PBN PHOTO/RUPERT WHITELEY
(Editor’s note: This is the first in an occasional series of stories that will feature the companies and industries creating jobs in the region.)
By Rebecca Keister
A dropped glass, broken on the kitchen floor, isn’t an uncommon restaurant, dinner-rush occurrence. Neither is the ensuing scuttle to clean it up or for waiters to call out a warning loud enough to trickle to the dining room.
But patrons at 22 Bowens Wine Bar & Grill in Newport may from time to time overhear something slightly off the normal track as staffers there shout a single word that signals the need for mop or broom. At this waterfront eatery the catch phrase is ESOP, an acronym for Employee Stock Ownership Plan that means something like, “Be careful, you actually ARE paying for that glass.”
“People yell [that] because that’s their money breaking on the ground,” said Jamie Laplume, the restaurant’s senior general manager. “That’s really where the [company] pride comes in and the core values. We really live by them.” 22 Bowens is one of eight restaurants in the Newport Restaurant Group, a division of the Newport Harbor Corp. that soon will include the Papa Razzi restaurants in Massachusetts and Rhode Island.

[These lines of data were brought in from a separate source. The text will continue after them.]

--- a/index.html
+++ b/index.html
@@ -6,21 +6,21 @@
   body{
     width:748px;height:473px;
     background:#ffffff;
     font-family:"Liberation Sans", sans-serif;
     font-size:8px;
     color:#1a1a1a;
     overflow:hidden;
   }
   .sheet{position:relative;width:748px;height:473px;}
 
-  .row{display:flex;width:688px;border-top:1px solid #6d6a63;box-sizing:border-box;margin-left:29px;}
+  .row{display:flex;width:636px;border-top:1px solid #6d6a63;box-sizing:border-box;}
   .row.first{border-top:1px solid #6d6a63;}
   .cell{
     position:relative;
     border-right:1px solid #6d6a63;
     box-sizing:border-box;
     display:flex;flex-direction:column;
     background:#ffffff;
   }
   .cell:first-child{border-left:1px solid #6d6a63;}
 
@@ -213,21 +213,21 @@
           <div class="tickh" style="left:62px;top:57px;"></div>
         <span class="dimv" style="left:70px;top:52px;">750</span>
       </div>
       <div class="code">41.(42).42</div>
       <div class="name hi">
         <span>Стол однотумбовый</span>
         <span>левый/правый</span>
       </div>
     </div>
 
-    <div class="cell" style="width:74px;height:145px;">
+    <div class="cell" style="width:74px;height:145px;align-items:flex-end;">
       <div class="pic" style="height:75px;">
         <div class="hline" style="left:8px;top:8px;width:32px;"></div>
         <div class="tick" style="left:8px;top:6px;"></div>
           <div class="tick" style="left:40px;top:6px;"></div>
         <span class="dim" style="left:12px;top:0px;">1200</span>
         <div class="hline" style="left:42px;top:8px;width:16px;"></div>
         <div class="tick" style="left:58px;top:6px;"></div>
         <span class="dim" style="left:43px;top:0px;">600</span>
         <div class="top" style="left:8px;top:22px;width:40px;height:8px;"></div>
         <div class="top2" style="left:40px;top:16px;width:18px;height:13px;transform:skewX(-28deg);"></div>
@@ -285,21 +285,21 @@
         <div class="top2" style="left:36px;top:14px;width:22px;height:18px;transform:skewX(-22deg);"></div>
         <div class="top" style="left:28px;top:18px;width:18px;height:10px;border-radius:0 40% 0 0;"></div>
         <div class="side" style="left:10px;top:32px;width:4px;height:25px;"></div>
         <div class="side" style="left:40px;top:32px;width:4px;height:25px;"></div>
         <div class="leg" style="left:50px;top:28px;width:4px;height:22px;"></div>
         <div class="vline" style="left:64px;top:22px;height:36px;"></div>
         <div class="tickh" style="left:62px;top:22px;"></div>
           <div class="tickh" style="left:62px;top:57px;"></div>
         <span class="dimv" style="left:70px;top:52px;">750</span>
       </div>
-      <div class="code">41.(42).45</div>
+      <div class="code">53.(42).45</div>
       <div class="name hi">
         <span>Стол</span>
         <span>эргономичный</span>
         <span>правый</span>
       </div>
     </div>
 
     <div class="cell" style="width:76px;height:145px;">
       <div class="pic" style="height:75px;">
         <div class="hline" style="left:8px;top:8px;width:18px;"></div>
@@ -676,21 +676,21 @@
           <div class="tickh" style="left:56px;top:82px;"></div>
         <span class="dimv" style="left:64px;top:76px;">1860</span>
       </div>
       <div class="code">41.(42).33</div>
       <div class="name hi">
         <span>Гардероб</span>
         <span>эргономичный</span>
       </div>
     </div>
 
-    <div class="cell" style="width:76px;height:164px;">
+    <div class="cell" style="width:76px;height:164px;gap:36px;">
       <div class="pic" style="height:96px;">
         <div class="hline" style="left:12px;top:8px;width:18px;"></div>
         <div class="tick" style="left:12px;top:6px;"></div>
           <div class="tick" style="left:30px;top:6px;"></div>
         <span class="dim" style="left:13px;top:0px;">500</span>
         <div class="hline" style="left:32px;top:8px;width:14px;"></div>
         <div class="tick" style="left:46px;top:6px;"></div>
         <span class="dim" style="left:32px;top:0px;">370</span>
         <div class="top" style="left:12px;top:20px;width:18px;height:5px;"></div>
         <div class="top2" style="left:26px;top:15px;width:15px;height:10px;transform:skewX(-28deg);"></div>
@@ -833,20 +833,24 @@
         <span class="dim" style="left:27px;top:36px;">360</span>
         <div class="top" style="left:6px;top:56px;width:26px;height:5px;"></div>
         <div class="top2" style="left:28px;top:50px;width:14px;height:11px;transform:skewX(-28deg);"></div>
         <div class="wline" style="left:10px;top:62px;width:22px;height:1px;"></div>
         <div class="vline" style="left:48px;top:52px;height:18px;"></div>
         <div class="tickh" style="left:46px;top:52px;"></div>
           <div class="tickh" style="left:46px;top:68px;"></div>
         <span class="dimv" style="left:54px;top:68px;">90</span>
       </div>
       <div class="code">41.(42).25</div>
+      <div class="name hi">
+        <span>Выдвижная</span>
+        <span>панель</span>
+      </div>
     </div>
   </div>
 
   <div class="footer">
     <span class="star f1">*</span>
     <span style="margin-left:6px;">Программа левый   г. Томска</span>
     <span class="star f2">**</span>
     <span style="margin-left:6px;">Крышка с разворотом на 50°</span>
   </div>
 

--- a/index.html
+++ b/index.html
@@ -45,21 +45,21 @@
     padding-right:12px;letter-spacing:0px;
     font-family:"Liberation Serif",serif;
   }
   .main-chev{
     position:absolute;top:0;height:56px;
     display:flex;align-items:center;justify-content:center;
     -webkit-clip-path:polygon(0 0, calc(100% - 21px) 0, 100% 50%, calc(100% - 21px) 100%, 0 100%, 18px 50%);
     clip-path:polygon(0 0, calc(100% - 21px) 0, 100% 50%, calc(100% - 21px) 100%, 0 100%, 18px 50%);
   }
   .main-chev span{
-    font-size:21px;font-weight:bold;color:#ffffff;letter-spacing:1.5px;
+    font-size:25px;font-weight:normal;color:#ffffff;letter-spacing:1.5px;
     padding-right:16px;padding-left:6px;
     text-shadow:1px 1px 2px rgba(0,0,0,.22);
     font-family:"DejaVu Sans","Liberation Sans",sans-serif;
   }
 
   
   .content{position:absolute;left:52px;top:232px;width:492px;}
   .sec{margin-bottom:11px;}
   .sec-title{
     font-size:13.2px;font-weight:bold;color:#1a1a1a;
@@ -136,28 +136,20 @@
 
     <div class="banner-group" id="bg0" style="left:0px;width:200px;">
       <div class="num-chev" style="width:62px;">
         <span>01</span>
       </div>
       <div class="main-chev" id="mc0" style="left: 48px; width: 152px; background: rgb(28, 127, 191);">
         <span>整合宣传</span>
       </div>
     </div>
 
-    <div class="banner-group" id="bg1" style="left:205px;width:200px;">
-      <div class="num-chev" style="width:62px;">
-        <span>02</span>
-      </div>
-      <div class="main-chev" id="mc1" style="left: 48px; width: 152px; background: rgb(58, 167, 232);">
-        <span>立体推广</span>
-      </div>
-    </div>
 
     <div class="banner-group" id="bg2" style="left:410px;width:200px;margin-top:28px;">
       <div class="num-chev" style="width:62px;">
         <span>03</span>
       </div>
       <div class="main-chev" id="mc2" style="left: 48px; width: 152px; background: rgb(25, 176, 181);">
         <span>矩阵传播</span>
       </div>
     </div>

Newport Harbor has 450 employees, a staff that expands to approximately 1,000 during the summer season with part-time employees. It has thrived through recession with the help of strategic expansion, such as Providence’s Hemenway’s Seafood Grill & Oyster Bar, which Newport Harbor purchased in 2009, the year some argue was the peak of the country’s economic crisis that counted the hospitality industry among its most scarred victims.

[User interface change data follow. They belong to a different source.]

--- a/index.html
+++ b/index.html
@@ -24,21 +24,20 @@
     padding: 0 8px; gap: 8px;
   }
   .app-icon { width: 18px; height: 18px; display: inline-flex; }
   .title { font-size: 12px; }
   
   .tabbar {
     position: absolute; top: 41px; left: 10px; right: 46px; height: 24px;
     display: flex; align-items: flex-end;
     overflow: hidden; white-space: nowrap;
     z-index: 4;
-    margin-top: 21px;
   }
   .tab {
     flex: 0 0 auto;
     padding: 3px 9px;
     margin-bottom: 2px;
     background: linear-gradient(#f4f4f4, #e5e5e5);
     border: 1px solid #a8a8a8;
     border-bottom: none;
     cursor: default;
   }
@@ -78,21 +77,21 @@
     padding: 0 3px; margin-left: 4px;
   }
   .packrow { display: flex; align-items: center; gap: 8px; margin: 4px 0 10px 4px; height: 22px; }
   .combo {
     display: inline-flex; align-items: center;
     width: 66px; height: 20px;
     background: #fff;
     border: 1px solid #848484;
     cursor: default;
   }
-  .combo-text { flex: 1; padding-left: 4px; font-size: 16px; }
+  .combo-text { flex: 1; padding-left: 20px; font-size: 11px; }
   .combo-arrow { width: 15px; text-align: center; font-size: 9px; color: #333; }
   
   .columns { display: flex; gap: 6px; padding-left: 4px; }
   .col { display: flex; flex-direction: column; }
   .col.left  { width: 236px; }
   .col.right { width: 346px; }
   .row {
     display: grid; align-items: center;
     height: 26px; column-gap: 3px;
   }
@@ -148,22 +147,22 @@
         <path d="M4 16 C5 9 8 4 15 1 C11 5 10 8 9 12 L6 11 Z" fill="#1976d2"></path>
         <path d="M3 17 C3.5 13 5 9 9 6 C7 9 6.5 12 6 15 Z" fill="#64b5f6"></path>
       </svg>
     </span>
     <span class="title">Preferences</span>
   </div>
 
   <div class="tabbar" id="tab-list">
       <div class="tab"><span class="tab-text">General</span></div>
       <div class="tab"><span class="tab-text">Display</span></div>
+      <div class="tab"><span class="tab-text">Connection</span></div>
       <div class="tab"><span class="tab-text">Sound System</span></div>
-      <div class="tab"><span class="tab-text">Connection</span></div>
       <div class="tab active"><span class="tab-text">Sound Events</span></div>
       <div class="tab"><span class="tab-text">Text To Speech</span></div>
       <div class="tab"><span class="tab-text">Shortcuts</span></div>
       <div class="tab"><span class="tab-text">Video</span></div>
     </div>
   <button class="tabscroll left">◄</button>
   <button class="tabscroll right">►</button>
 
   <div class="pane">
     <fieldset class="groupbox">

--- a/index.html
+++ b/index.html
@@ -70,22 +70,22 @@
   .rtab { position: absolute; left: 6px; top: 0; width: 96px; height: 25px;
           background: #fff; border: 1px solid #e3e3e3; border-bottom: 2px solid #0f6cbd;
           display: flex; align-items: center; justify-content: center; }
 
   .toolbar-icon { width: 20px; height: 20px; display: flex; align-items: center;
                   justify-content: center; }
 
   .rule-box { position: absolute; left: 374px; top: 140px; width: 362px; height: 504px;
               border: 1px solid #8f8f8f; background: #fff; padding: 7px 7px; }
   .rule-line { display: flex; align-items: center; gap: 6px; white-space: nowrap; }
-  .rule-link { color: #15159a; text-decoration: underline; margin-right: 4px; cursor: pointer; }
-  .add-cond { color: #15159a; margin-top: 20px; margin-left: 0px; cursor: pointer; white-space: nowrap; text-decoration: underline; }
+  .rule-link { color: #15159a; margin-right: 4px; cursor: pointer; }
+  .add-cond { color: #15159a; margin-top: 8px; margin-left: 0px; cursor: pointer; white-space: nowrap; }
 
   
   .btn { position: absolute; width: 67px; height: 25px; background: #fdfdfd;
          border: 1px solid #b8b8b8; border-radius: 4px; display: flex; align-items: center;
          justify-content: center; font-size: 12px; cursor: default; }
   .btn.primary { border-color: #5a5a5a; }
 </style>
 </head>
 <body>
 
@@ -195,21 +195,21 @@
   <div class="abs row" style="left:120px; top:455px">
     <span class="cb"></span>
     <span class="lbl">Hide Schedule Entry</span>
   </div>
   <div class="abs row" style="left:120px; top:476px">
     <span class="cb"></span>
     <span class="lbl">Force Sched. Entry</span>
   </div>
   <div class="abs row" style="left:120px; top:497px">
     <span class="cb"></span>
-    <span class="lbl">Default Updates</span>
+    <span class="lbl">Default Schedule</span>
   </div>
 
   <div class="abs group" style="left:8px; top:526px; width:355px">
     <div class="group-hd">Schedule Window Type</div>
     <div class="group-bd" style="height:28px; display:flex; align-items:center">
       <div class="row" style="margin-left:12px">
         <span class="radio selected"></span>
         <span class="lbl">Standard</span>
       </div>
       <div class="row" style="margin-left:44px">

And the company has relied on steady performance from longtime area favorites, most notably perhaps the Castle Hill Inn, a popular and somewhat famous wedding venue in Newport.
Newport Harbor, which also maintains the Newport Yachting Center in its enterprise, has grown annual revenue by 39 percent since Paul O’Reilly became CEO in 2006 and expanded its full-time-equivalent employee base by about 60 percent. Its seasonal staff has doubled in that same time.